21 March 2020
More than 200 works by Frida Kahlo are available to view online during the coronavirus (Covid-19) pandemic in a vast digital exhibition organised by 33 museums and institutions including the San Francisco Museum of Modern Art and Nagoya City Art Museum. Faces of Frida, available on the Google Arts & Culture platform, enables viewers to zoom in on paintings and sketches by the late Mexican artist, and browse archival material such as letters and journals.
I suggest you here to visit the interesting and less known section dedicated to Frida's Diary.

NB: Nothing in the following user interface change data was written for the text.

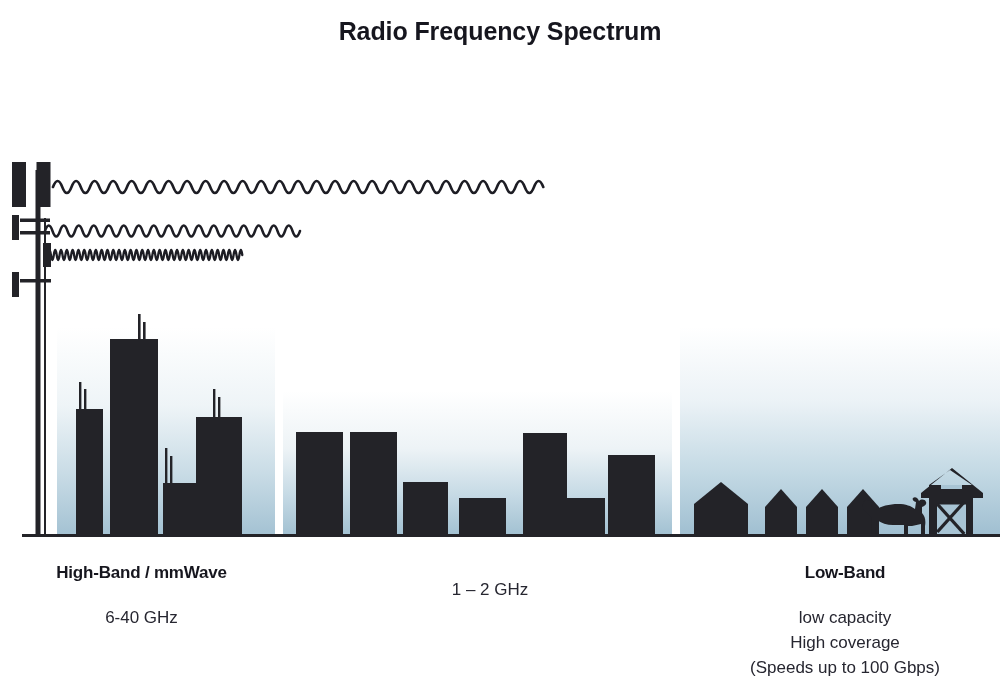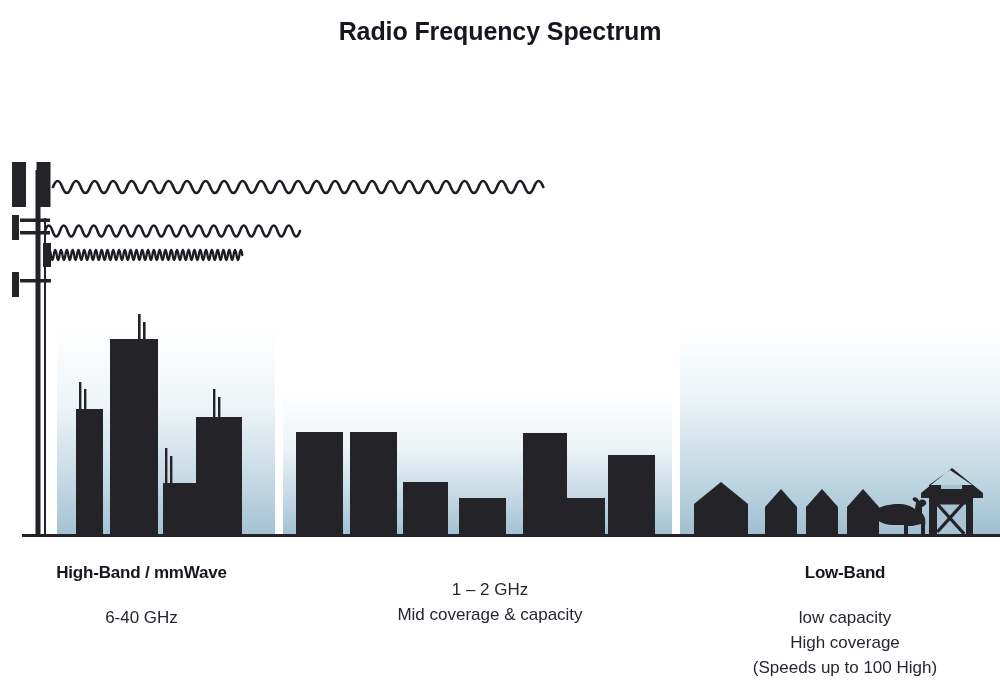--- a/index.html
+++ b/index.html
@@ -290,7 +290,6 @@
     <div class="band-col mid">
       <div class="band-lines">
         <div>1 – 2 GHz</div>
-        <div>Mid coverage &amp; capacity</div>
       </div>
     </div>
 

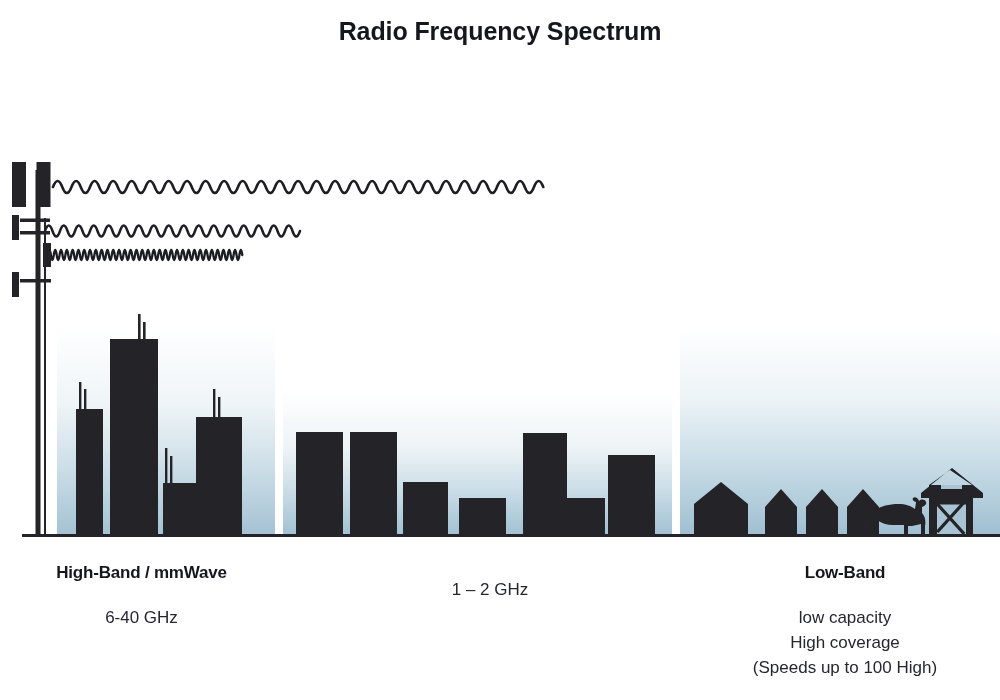--- a/index.html
+++ b/index.html
@@ -298,7 +298,7 @@
       <div class="band-lines">
         <div>low capacity</div>
         <div>High coverage</div>
-        <div>(Speeds up to 100 High)</div>
+        <div>(Speeds up to 100 Gbps)</div>
       </div>
     </div>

“Despoiled of her clothes, showered by a broken packet of powdered gold carried by an artisan: will there ever be a more terrible and beautiful portrait of Frida than this one? Would she ever paint herself—or could she paint herself other than—as this “terrible beauty, changed utterly”? —Carlos Fuentes, Introduction to The Diary of Frida Kahlo: An Intimate Self-Portrait
Regardless of the many drawings that appear in the diary, it would seem that Kahlo did not necessarily approach the book as a sketchbook. In the essay that accompanies the publication of the diary, Sarah M. Lowe makes the point that none of the drawings resemble an artist working on preparatory sketches or figuring out solutions related to her paintings. The prolific Mexican author Carlos Fuentes distinguishes between Kahlo's choice of when to paint and when to write:
The Diary is her lifeline to the world. When she saw herself, she painted and she painted because she was alone and she was the subject she knew best. But when she saw the world, she wrote, paradoxically, her Diary, a painted Diary which makes us realize that no matter how interior her work was, it was always uncannily close to the proximate, material world of animals, fruits, plants, earths, skies.